Number of patients and their cardiac phenotypes of the present study

Results and Discussion

In the present study, the sequence analysis of 276bp fragments from all the 21 patients showed the absence of G296S missense mutation. Similarly, Okubo et al[5] in Japan have screened GATA4 gene, for the missense mutation (G296S), in a large family of 22 members with 11 ASD patients. But they did not find this mutation in any of the patients. However, they found a novel 1bp deletion (c.1074delC) in exon 6 in nine individuals with ASD. In another study, Hirayama-Yamada et al[6] again in Japan have screened 16 ASD patients and found a frameshift mutation (E359del) in exon 5 in one patient with ASD as reported by Garg et al.[3] In another patient, a novel missense mutation (c.155C>T) was found in exon 1. However, both the groups failed to find the G296S missense mutation. On the contrary, Sarkozy et al[7] have found G296S missense mutation in 5 of 29 ASD from Italy.

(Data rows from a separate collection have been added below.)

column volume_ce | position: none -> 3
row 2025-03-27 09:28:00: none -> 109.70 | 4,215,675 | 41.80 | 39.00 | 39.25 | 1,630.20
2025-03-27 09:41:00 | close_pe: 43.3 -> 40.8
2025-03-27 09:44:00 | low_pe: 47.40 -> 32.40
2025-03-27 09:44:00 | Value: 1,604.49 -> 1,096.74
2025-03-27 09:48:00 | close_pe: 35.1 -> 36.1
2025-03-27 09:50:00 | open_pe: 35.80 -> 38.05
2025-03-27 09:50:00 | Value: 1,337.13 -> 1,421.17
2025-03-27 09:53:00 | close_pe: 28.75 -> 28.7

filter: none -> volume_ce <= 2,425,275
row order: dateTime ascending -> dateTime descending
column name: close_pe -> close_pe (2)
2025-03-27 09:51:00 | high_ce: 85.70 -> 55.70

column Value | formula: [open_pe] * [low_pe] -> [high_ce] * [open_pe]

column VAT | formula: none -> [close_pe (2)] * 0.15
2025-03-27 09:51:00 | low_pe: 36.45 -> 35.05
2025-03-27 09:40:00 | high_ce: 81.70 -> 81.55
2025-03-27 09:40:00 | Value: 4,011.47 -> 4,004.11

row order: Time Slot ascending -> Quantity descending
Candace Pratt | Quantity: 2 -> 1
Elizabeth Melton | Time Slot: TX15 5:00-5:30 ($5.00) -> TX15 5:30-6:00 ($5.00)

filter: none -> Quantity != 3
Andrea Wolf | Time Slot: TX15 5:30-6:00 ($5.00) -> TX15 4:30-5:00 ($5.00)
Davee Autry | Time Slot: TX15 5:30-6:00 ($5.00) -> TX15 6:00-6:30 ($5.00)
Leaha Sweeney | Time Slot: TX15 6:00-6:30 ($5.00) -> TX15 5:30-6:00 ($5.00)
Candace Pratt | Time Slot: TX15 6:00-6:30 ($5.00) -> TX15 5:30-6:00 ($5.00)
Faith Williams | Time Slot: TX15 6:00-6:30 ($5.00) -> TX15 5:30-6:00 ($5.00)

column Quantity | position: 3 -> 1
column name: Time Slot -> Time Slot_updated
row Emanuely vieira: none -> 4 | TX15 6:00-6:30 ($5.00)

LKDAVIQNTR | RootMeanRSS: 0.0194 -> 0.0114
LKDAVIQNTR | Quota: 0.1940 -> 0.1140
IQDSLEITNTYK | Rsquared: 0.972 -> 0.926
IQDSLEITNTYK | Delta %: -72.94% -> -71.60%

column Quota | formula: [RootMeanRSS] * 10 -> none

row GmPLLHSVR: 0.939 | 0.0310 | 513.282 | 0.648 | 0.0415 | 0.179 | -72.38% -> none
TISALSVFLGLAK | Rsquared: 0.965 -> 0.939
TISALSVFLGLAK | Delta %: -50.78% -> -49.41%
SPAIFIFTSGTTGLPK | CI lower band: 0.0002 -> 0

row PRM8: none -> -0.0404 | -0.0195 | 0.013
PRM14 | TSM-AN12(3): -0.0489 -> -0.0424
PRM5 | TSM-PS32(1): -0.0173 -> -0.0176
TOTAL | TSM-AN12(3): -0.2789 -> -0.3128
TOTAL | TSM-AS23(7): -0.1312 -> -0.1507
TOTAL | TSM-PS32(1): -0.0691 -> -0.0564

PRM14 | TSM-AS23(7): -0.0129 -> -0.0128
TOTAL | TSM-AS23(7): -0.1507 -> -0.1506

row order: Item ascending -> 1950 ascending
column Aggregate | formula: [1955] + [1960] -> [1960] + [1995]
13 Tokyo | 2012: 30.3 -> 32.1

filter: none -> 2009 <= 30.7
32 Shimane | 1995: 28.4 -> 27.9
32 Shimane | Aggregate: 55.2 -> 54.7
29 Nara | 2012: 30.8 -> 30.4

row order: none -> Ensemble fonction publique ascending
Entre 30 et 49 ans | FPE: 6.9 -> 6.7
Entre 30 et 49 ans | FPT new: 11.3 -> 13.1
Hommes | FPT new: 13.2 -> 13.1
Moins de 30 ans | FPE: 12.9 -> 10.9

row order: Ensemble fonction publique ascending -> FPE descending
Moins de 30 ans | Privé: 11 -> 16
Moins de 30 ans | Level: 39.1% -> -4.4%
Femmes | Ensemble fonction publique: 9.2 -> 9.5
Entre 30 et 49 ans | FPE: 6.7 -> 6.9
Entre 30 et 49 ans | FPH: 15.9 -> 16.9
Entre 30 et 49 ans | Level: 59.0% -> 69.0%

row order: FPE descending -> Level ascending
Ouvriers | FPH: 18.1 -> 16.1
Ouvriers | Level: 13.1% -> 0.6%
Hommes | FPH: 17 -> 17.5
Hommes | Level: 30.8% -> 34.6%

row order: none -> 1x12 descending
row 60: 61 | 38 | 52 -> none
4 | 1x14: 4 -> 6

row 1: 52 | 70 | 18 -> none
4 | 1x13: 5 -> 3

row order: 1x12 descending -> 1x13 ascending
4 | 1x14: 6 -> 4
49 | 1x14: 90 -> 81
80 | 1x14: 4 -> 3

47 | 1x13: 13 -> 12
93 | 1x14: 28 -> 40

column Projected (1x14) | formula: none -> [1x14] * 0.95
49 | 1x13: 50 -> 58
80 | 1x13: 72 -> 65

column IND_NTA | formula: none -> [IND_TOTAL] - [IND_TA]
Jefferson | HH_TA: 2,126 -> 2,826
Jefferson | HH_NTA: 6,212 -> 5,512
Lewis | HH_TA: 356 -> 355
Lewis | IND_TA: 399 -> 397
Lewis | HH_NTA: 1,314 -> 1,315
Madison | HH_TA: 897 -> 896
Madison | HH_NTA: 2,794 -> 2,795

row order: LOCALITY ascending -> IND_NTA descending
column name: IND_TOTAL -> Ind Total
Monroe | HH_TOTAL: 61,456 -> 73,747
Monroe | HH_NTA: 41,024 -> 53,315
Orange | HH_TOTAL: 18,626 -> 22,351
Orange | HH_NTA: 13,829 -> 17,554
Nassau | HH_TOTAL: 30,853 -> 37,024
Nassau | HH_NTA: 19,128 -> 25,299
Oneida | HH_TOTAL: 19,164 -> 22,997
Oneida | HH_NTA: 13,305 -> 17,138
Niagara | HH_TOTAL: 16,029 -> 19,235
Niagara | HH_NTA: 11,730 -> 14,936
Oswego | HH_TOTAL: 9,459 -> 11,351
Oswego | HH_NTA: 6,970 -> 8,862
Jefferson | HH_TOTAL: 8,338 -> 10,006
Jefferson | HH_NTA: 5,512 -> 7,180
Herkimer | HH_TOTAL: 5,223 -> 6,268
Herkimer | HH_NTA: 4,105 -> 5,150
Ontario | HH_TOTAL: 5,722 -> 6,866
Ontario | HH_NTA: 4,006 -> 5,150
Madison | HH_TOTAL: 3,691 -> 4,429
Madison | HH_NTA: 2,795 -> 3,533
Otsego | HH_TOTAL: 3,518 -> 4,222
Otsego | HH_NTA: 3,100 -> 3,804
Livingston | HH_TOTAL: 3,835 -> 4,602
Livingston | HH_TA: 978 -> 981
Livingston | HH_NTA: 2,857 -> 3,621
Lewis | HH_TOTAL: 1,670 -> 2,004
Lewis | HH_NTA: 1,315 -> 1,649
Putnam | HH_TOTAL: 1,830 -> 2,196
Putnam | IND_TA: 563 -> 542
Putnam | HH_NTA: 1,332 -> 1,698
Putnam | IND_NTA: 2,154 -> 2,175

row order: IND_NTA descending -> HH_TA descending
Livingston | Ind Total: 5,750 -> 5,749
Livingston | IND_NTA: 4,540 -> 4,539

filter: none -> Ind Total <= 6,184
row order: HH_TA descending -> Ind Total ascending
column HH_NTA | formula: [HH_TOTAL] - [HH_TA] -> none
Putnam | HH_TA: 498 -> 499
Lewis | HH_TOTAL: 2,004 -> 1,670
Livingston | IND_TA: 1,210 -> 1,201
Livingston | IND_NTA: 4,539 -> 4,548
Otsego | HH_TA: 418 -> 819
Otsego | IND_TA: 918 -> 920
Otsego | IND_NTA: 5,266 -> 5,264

The present investigation suggests that, the G296S missense mutation does not cause septal defect in patients from Mysore city. This indicates that the G296S missense mutation may be a population specific. Hence, the mutations in other regions of the GATA4 gene may be responsible for the formation of septal defect in Mysore population. However, this possibility needs to be further investigated.